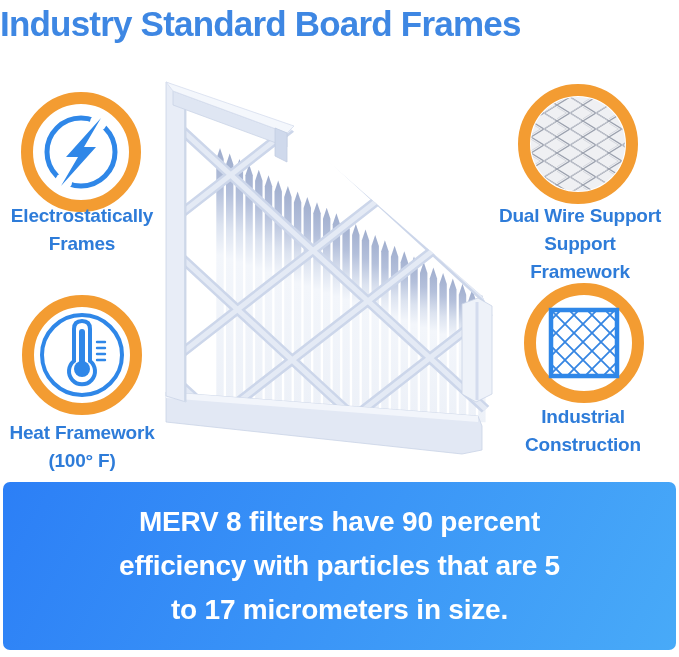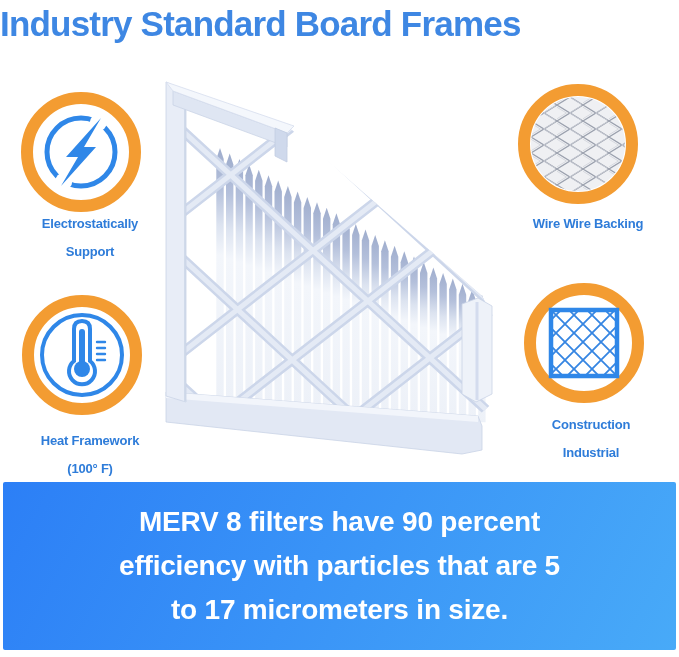--- a/index.html
+++ b/index.html
@@ -19,8 +19,8 @@
   }
   .ring svg{display:block;}
   .feature-label{
-    position:absolute;margin:8px;text-align:center;
-    font-size:13px;line-height:28px;font-weight:bold;letter-spacing:-0.2px;
+    position:absolute;margin:0;text-align:center;
+    font-size:19px;line-height:28px;font-weight:bold;letter-spacing:-0.2px;
     color:var(--label-blue,#2E7CD9);
   }
   .feature-label span{display:block;}

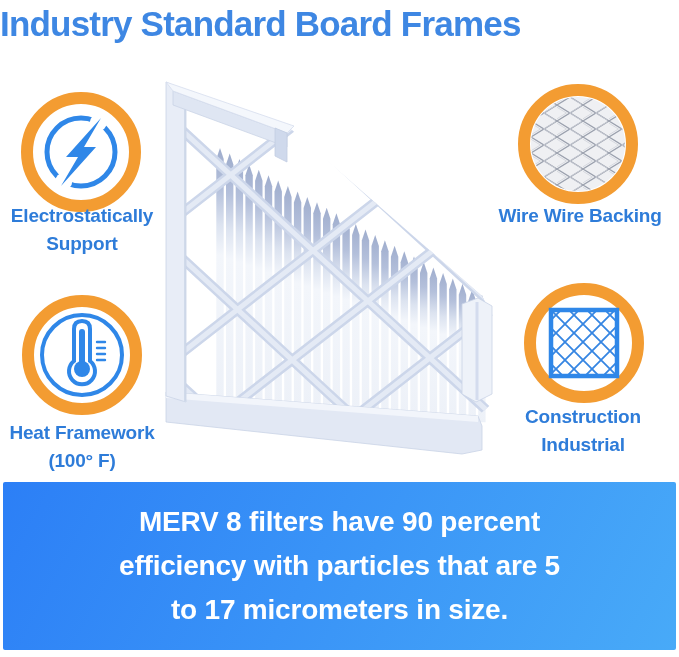--- a/index.html
+++ b/index.html
@@ -86,7 +86,7 @@
     </svg>
   </div>
   <p class="feature-label pos-f2-label">
-    <span>Wire Wire Backing</span>
+    <span>Dual Wire Support</span>
   </p>
 
   <div class="ring pos-f3-icon">

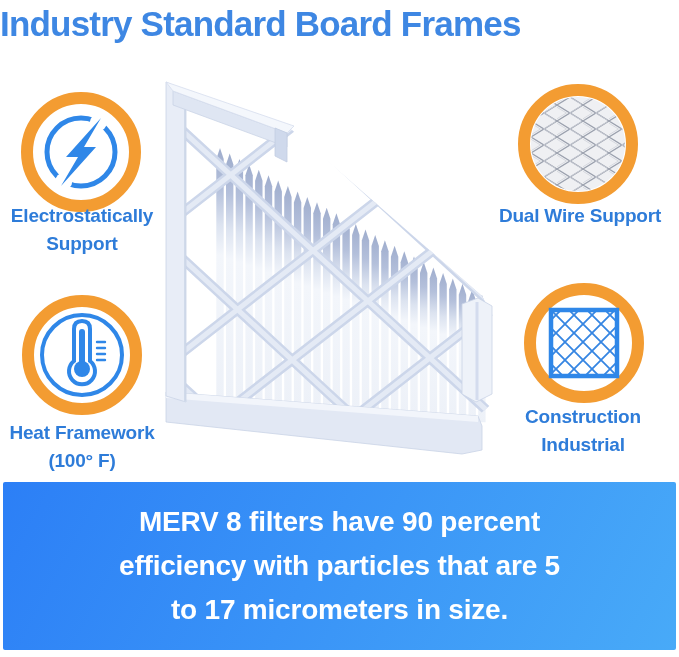--- a/index.html
+++ b/index.html
@@ -65,7 +65,7 @@
   </div>
   <p class="feature-label pos-f1-label">
     <span>Electrostatically</span>
-    <span>Support</span>
+    <span>Frames</span>
   </p>
 
   <div class="ring pos-f2-icon">

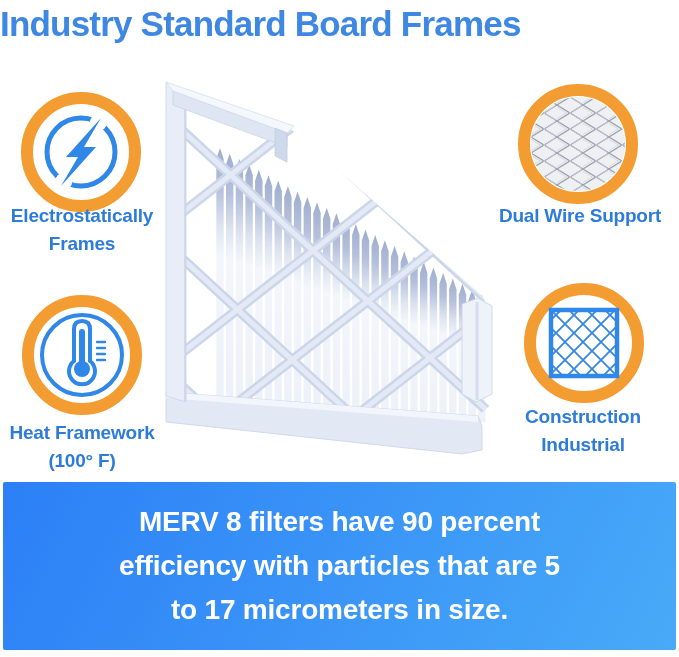--- a/index.html
+++ b/index.html
@@ -87,6 +87,7 @@
   </div>
   <p class="feature-label pos-f2-label">
     <span>Dual Wire Support</span>
+    <span>Support Framework</span>
   </p>
 
   <div class="ring pos-f3-icon">

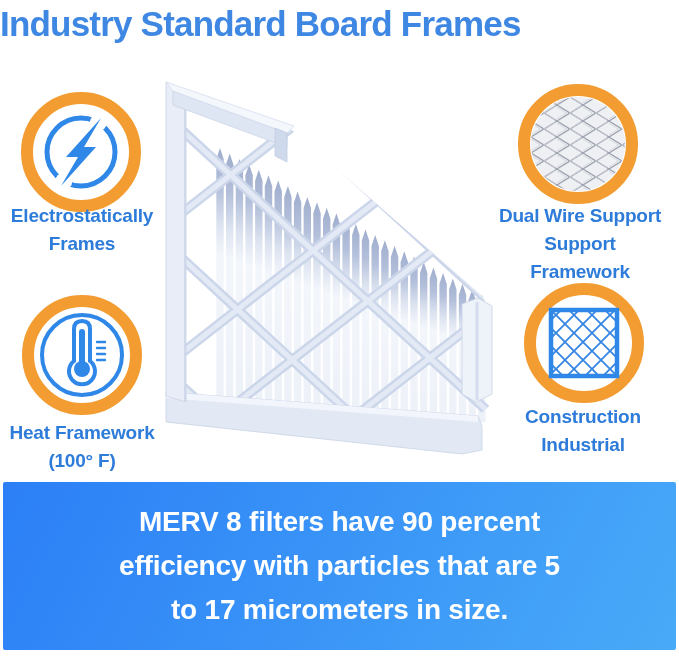--- a/index.html
+++ b/index.html
@@ -122,8 +122,8 @@
     </svg>
   </div>
   <p class="feature-label pos-f4-label">
+    <span>Industrial</span>
     <span>Construction</span>
-    <span>Industrial</span>
   </p>
 
   <div class="hero">

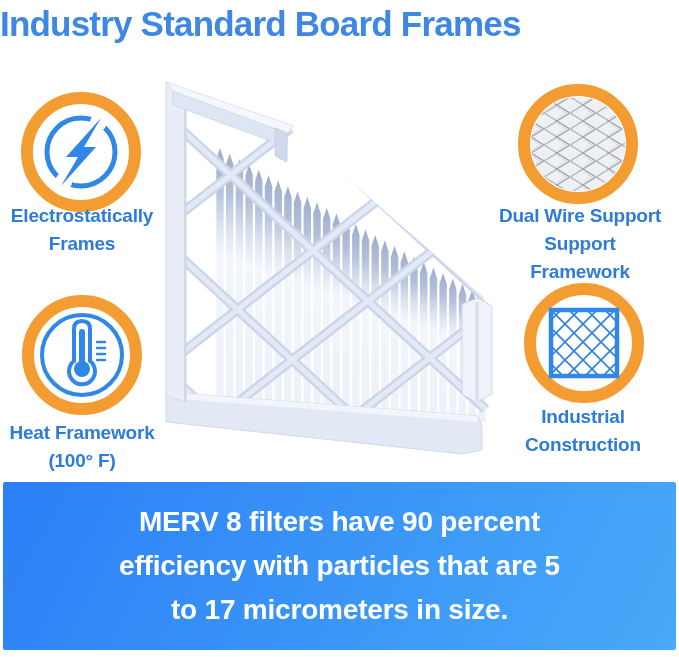--- a/index.html
+++ b/index.html
@@ -35,7 +35,7 @@
   .hero{position:absolute;left:160px;top:70px;width:340px;height:400px;}
   .banner{
     position:absolute;left:3px;top:482px;width:673px;height:168px;
-    border-radius:2px;box-sizing:border-box;
+    border-radius:7px;box-sizing:border-box;
     background:linear-gradient(118deg,var(--banner-g1,#2C7FF6) 0%,var(--banner-g2,#48AAF8) 100%);
     display:flex;align-items:center;justify-content:center;
   }

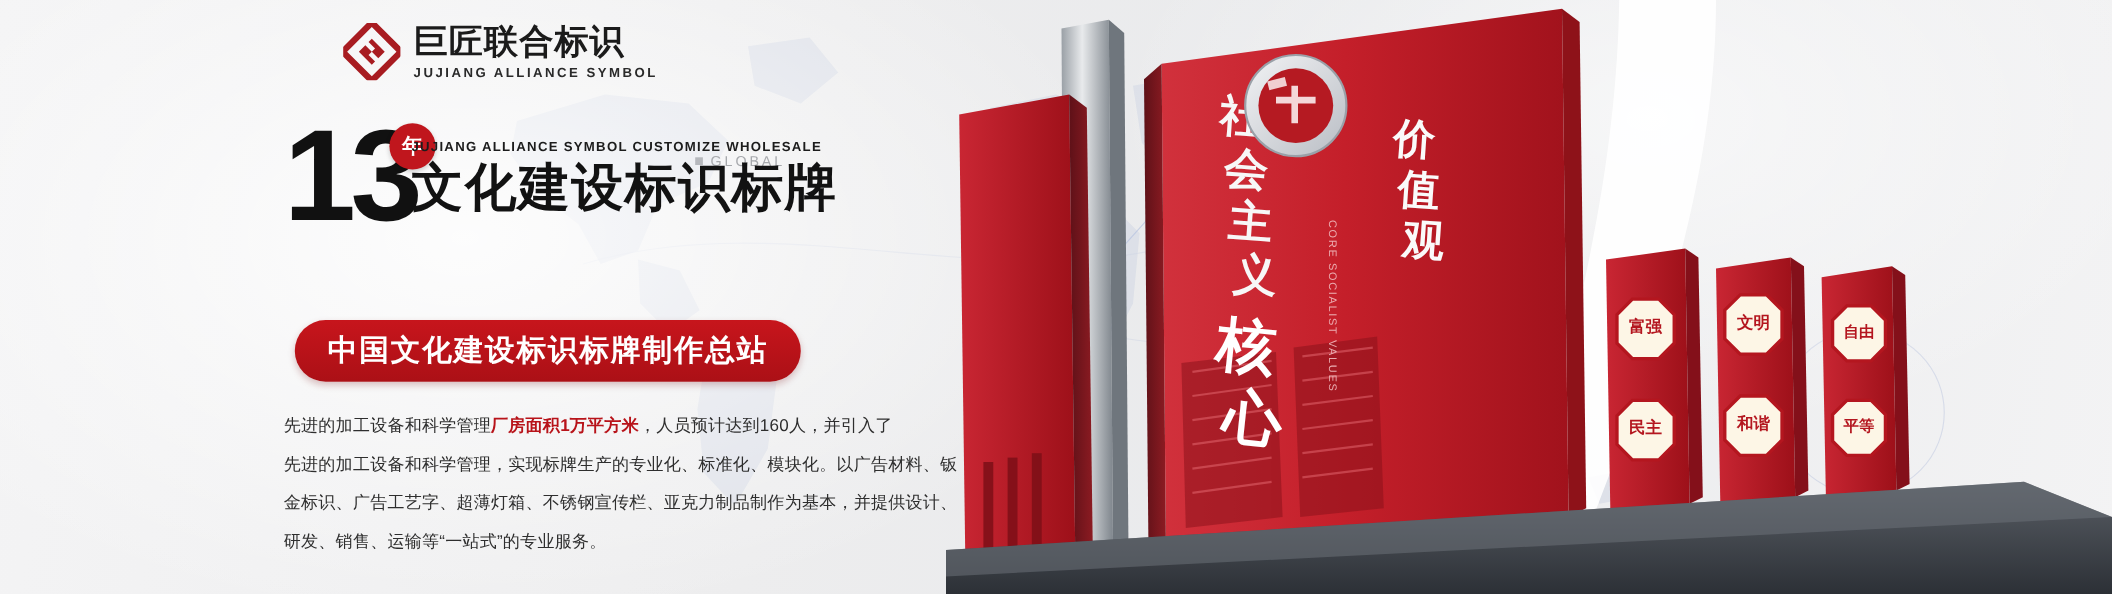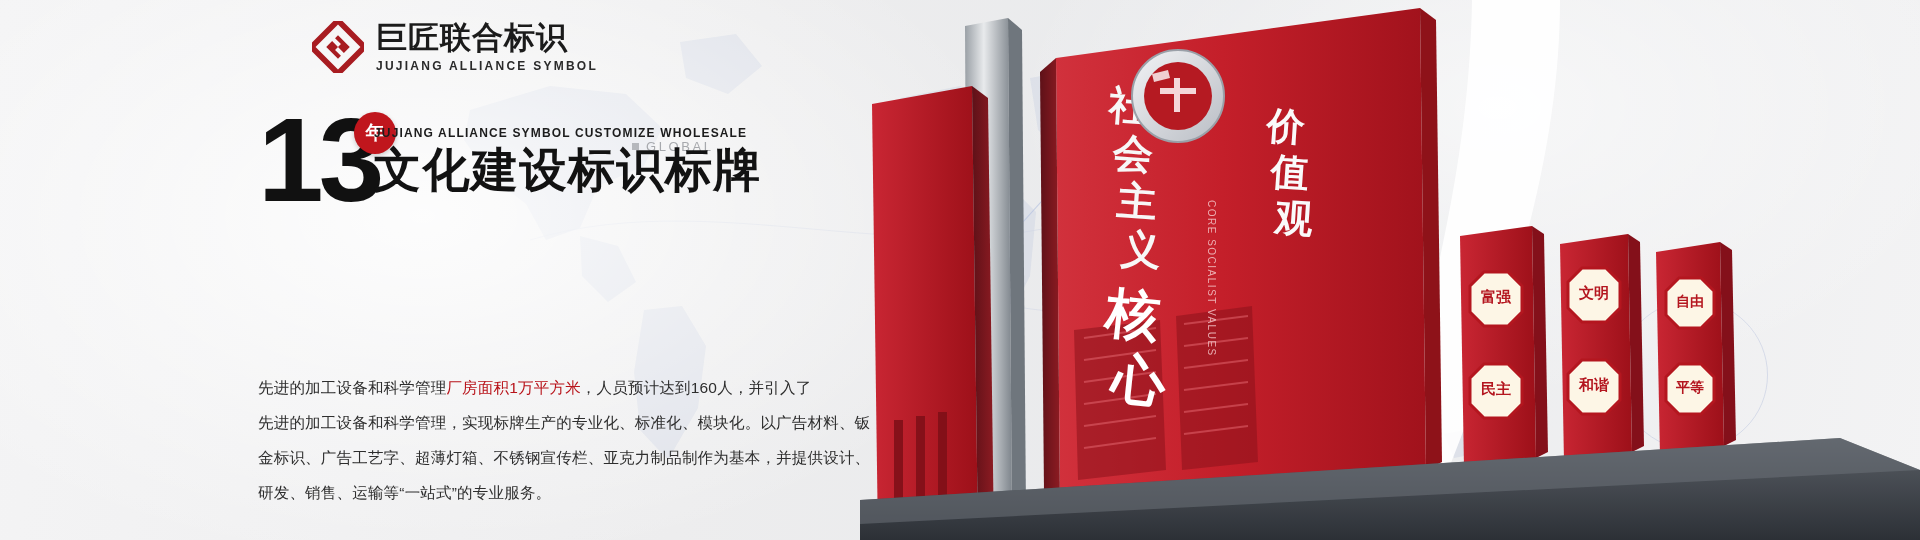--- a/index.html
+++ b/index.html
@@ -357,6 +357,7 @@
     </div>
   </div>
 
+  <div class="pill">中国文化建设标识标牌制作总站</div>
 
   <div class="para">
     <p><span>先进的加工设备和科学管理</span><span class="hl">厂房面积1万平方米</span><span>，人员预计达到160人，并引入了</span></p>

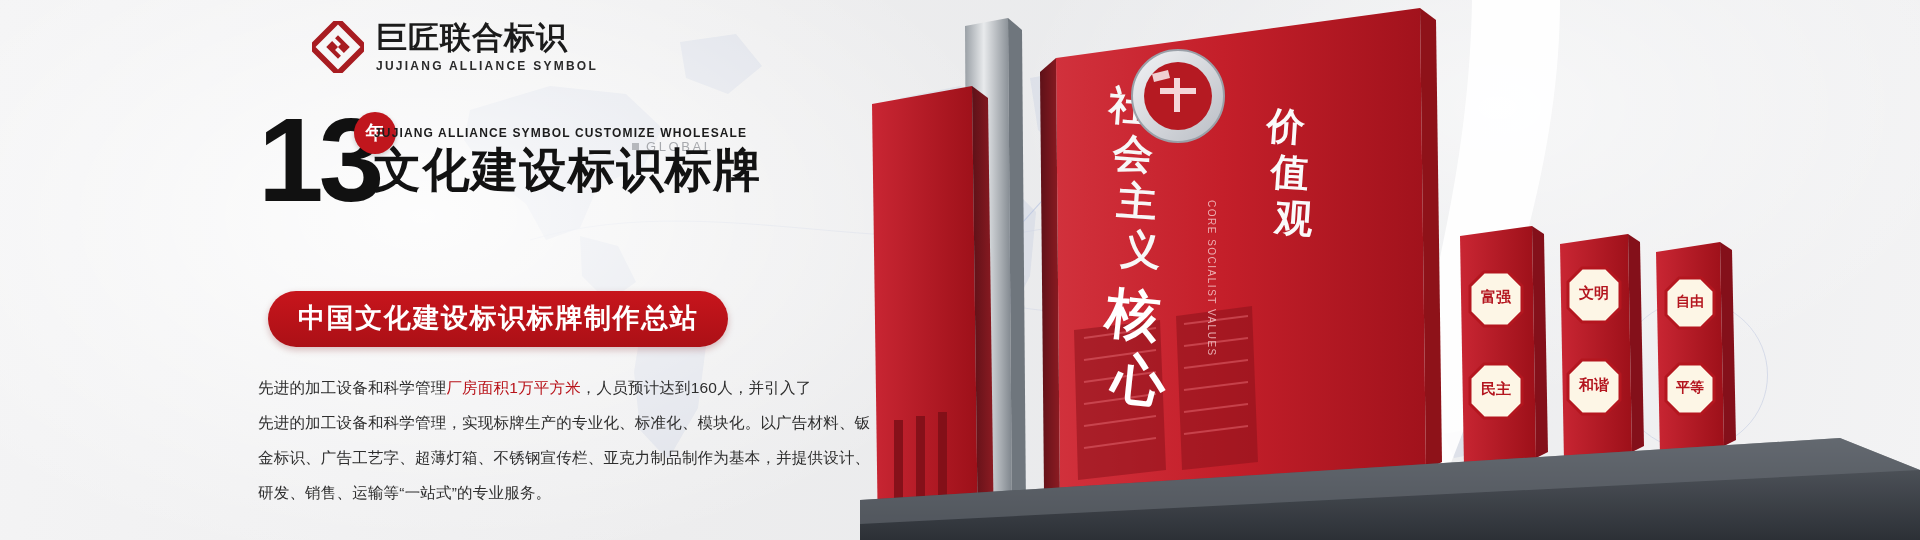--- a/index.html
+++ b/index.html
@@ -133,7 +133,7 @@
     font-size:15.5px; color:#2e2e2e;
     line-height:35px; letter-spacing:.2px;
   }
-  .para .hl { color:#b8131a; font-weight:400; }
+  .para .hl { color:#b8131a; font-weight:700; }
   .para p { margin:0; white-space:nowrap; }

----------------

**WORK ORDER:**
Restate the entries word for word, though any image they contain should not appear.

**EXERCISE OUTPUT:**
--- a/index.html
+++ b/index.html
@@ -19,8 +19,8 @@
   }
   .ring svg{display:block;}
   .feature-label{
-    position:absolute;margin:8px;text-align:center;
-    font-size:13px;line-height:28px;font-weight:bold;letter-spacing:-0.2px;
+    position:absolute;margin:0;text-align:center;
+    font-size:19px;line-height:28px;font-weight:bold;letter-spacing:-0.2px;
     color:var(--label-blue,#2E7CD9);
   }
   .feature-label span{display:block;}

--- a/index.html
+++ b/index.html
@@ -86,7 +86,7 @@
     </svg>
   </div>
   <p class="feature-label pos-f2-label">
-    <span>Wire Wire Backing</span>
+    <span>Dual Wire Support</span>
   </p>
 
   <div class="ring pos-f3-icon">

--- a/index.html
+++ b/index.html
@@ -65,7 +65,7 @@
   </div>
   <p class="feature-label pos-f1-label">
     <span>Electrostatically</span>
-    <span>Support</span>
+    <span>Frames</span>
   </p>
 
   <div class="ring pos-f2-icon">

--- a/index.html
+++ b/index.html
@@ -87,6 +87,7 @@
   </div>
   <p class="feature-label pos-f2-label">
     <span>Dual Wire Support</span>
+    <span>Support Framework</span>
   </p>
 
   <div class="ring pos-f3-icon">

--- a/index.html
+++ b/index.html
@@ -122,8 +122,8 @@
     </svg>
   </div>
   <p class="feature-label pos-f4-label">
+    <span>Industrial</span>
     <span>Construction</span>
-    <span>Industrial</span>
   </p>
 
   <div class="hero">

--- a/index.html
+++ b/index.html
@@ -35,7 +35,7 @@
   .hero{position:absolute;left:160px;top:70px;width:340px;height:400px;}
   .banner{
     position:absolute;left:3px;top:482px;width:673px;height:168px;
-    border-radius:2px;box-sizing:border-box;
+    border-radius:7px;box-sizing:border-box;
     background:linear-gradient(118deg,var(--banner-g1,#2C7FF6) 0%,var(--banner-g2,#48AAF8) 100%);
     display:flex;align-items:center;justify-content:center;
   }

--- a/index.html
+++ b/index.html
@@ -357,6 +357,7 @@
     </div>
   </div>
 
+  <div class="pill">中国文化建设标识标牌制作总站</div>
 
   <div class="para">
     <p><span>先进的加工设备和科学管理</span><span class="hl">厂房面积1万平方米</span><span>，人员预计达到160人，并引入了</span></p>

--- a/index.html
+++ b/index.html
@@ -133,7 +133,7 @@
     font-size:15.5px; color:#2e2e2e;
     line-height:35px; letter-spacing:.2px;
   }
-  .para .hl { color:#b8131a; font-weight:400; }
+  .para .hl { color:#b8131a; font-weight:700; }
   .para p { margin:0; white-space:nowrap; }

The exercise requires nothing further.